> _Your objective_:
Take the line with "#e1e1e1; border-radius: 2px;" as the first line and the last line of the data as the final one. Write out those lines exactly, and no others.

> _Record extracts_:
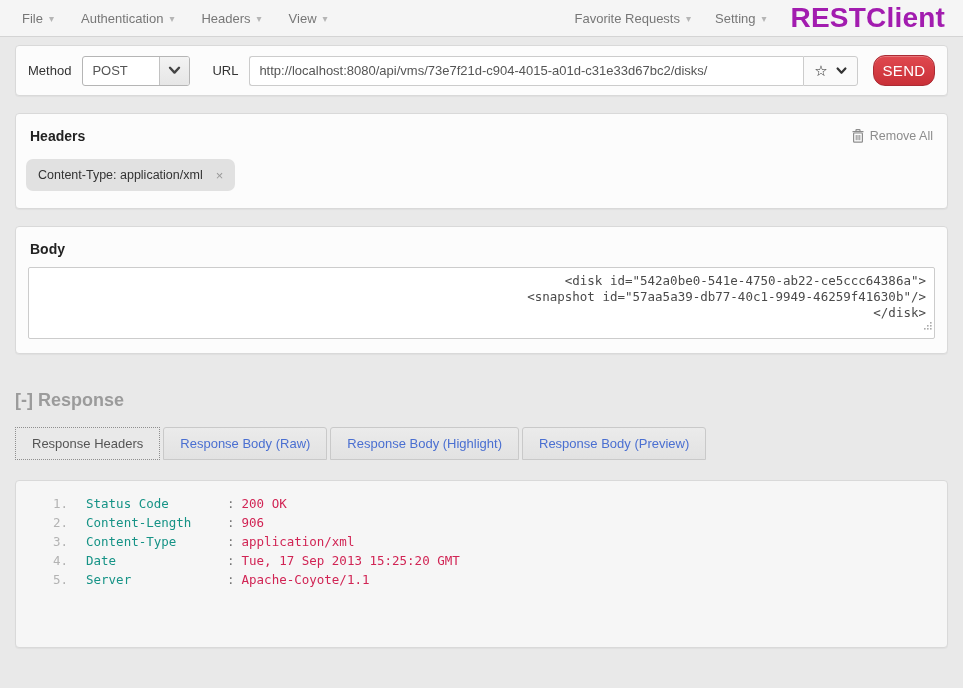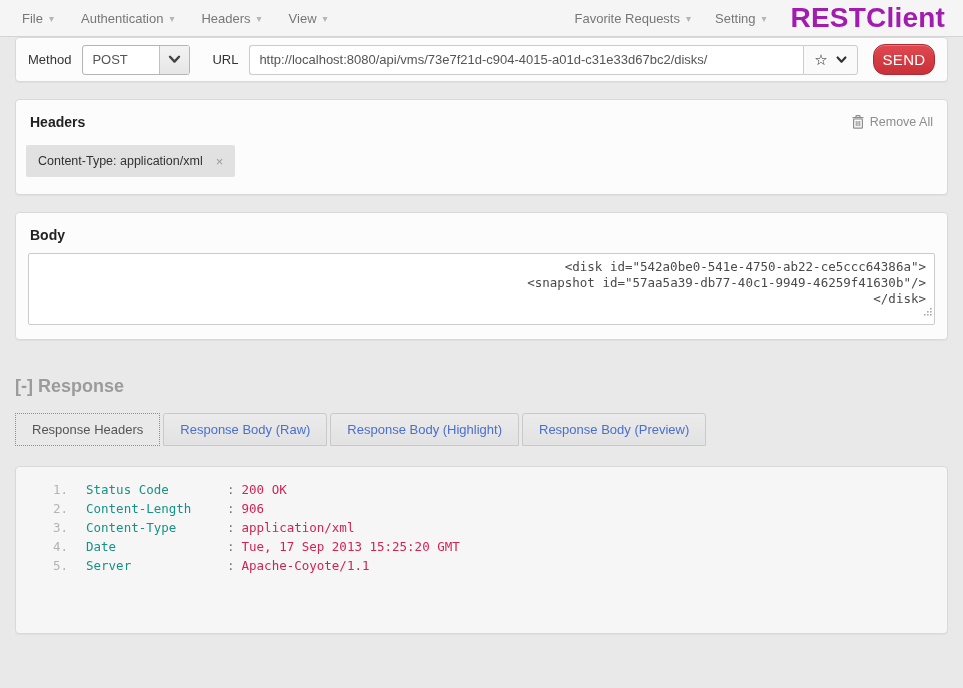--- a/index.html
+++ b/index.html
@@ -48,9 +48,9 @@
 
   
   .form-panel {
-    height: 45px;
+    height: 51px;
     padding: 10px 12px;
-    display: flex; align-items: center;
+    display: flex; align-items: center; margin-top: 8px;
   }
   .field-label { font-size: 13px; color: #333; margin-right: 11px; }
   .method-select {

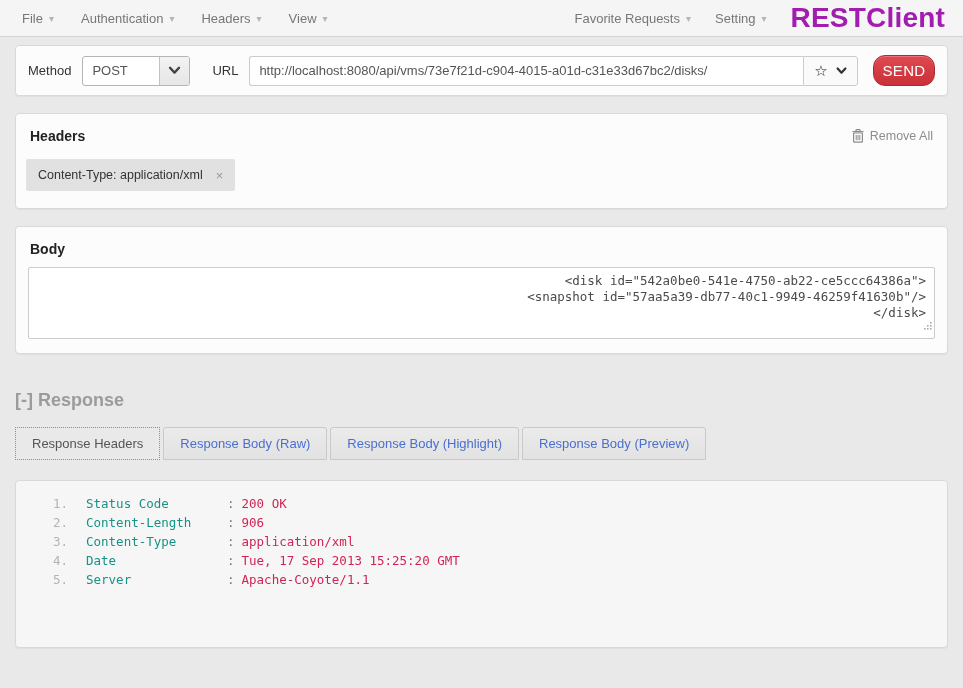--- a/index.html
+++ b/index.html
@@ -107,7 +107,7 @@
   .chips { padding: 3px 10px 17px; }
   .chip {
     display: inline-flex; align-items: center;
-    background: #e1e1e1; border-radius: 2px;
+    background: #e1e1e1; border-radius: 7px;
     padding: 9px 12px; font-size: 12.5px; color: #333;
   }
   .chip-x { margin-left: 13px; color: #999; font-size: 13px; cursor: pointer; line-height: 1; }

> _Solution for this exercise_:
-    background: #e1e1e1; border-radius: 2px;
+    background: #e1e1e1; border-radius: 7px;
     padding: 9px 12px; font-size: 12.5px; color: #333;
   }
   .chip-x { margin-left: 13px; color: #999; font-size: 13px; cursor: pointer; line-height: 1; }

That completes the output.